Non è secondario rilevare, tuttavia, come il progetto di fattibilità tecnico economica prodotto non contenga alcuna valutazione diretta sulla funzionalità dell’opera: capacità riabilitativa o ludico motoria, o entrambe. Il successivo livello di progettazione definitiva non chiarisce la validità sociale del progetto: la presenza di due spogliatoi per disabili è in linea con le dimensioni della piscina, circa 80 mq, ma la profondità di soli 1,10 metri è del tutto inutile per la riabilitazione di persone i cui arti inferiori non dovrebbero, almeno in alcune parti della piscina, toccare il fondo. Per converso se la piscina ha una destinazione ludico motoria per i più piccoli è corretta la profondità di 110 cm, e non potrebbe essere altrimenti, ma allora le due rampe sono del tutto inutili. Val la pena poi di segnalare l’area relax a fianco della piscina che incomprensibilmente è inaccessibile alle carrozzine. In pratica il progetto si presenta con forti contrasti progettuali che avranno necessariamente ripercussioni sulla reale possibilità di gestione. Non potrà essere una piscina riabilitativa e nemmeno una ludico-motoria!
La palestra di pugilato può per essere inserita in strutture dismesse esistenti con minore dispendio di risorse, infatti la Pugilistica Lucchese ha già ottenuto in uso il capannone dell’ex lavanderia di Campo di Marte.
Non esiste alcuna verifica finanziaria della gestione per capire se il complesso sarà in equilibrio economico oppure se l’amministrazione dovrà contribuire al pareggio finanziario, visto che si tratta di attività di alta valenza sociale e non certo voluttuaria. Inutile parlare delle implicazioni sul bilancio comunale dei prossimi anni!

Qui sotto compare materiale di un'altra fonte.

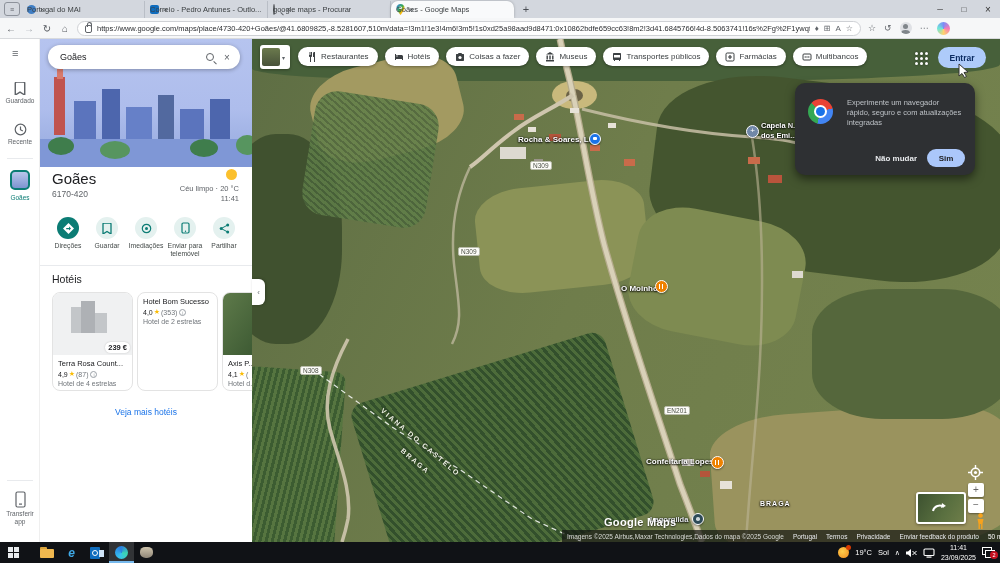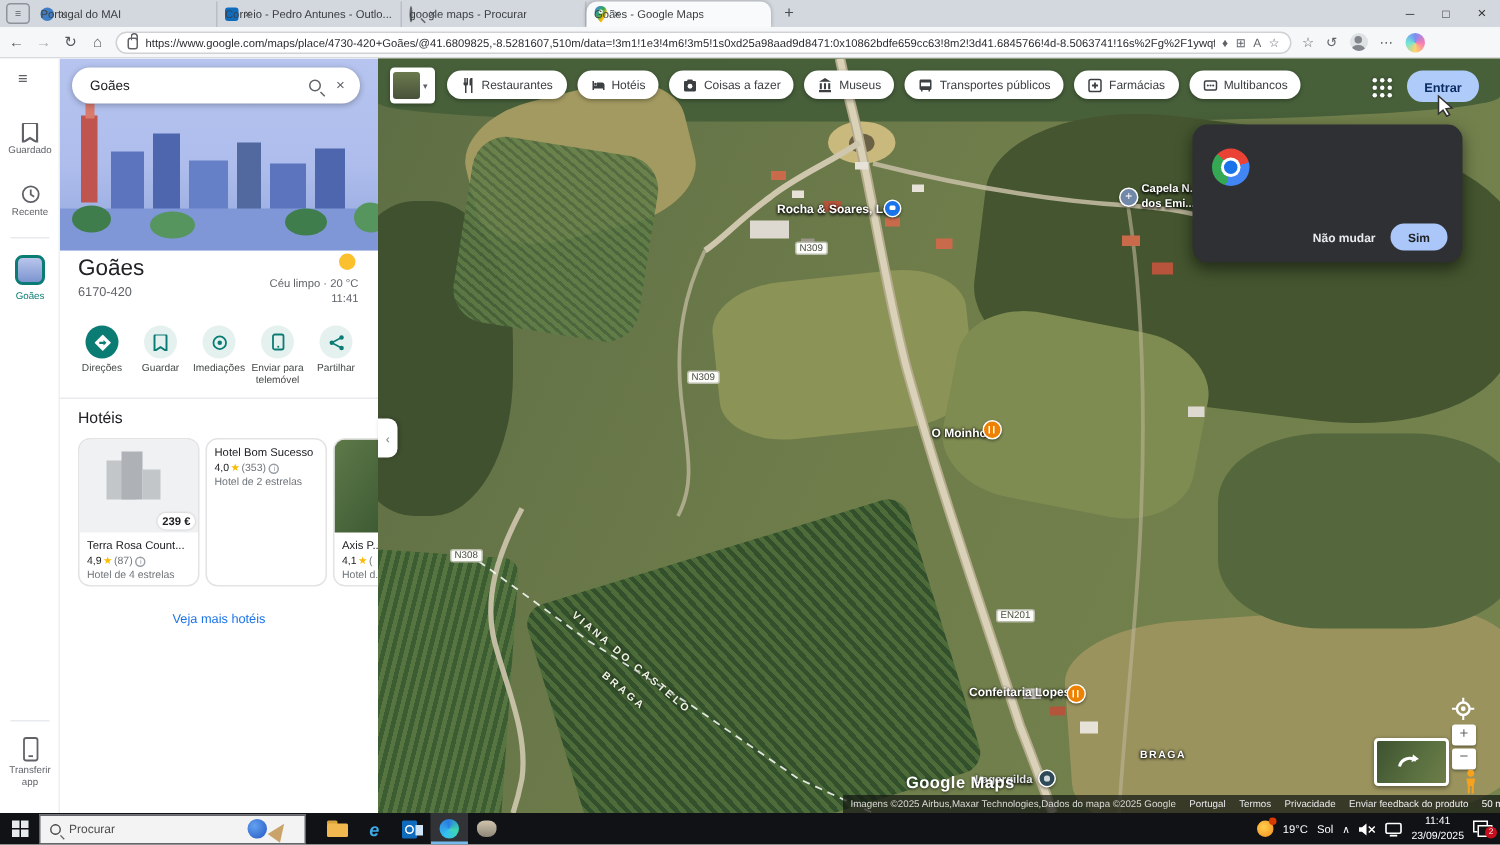"Experimente um navegador rápido, seguro" div.pb { html: none -> <div>Experimente um navegador rápido, seguro e com atualizações integradas</div> }
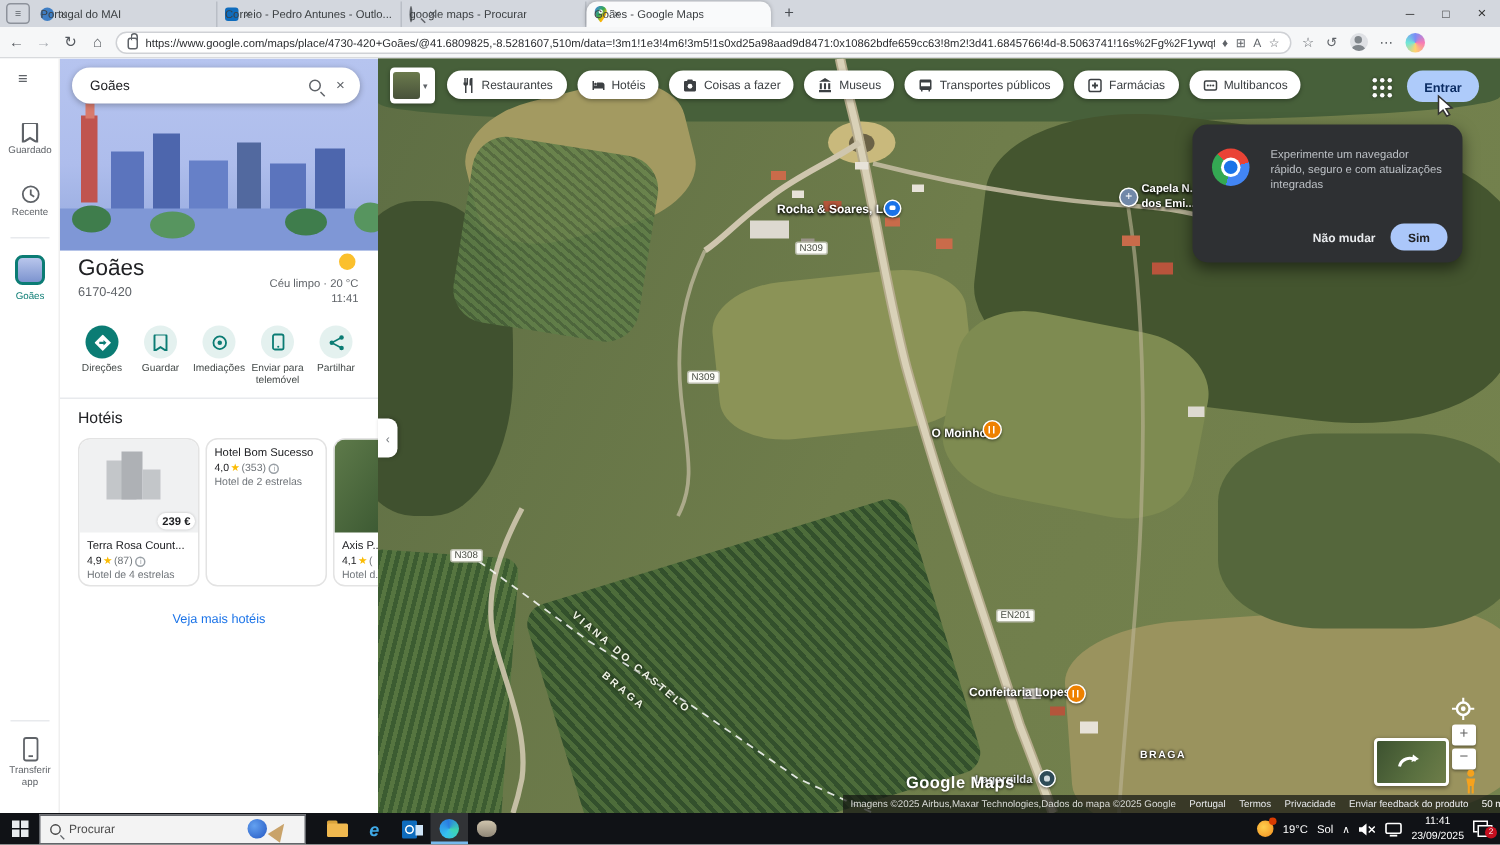"Procurar" div { html: <div> <span></span> <span>Procurar</span> <span> <span></span> <span></span> </span> </div> -> none }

Infine, il progetto costa oltre 4 mln/€ ed è finanziato soltanto al 40%, pertanto la Pubblica Amministrazione dovrà accendere un mutuo di 2,5 mln/€ che dovrà essere interamente rimborsato, vista l’esigua potenzialità economica dei servizi che è in grado di offrire. Il confronto costi/benefici è, a prima vista, largamente negativo.
Molti cittadini ritengono questo progetto non risolutivo e si chiedono se non sia stata valutata la possibilità di realizzare un impianto natatorio olimpico o semi olimpico completo di vasche per attività riabilitative e ludico motorie, magari con tetto scorrevole e lato completamente apribile sul parco fluviale per l’uso estivo, attivando un concorso di architettura in due fasi, che consentirebbe di confrontare più progetti e scegliere il migliore, attraverso un chiaro processo partecipativo, per accedere ai nuovi canali di finanziamento che saranno attivati per impiegare i fondi PNRR inutilizzati.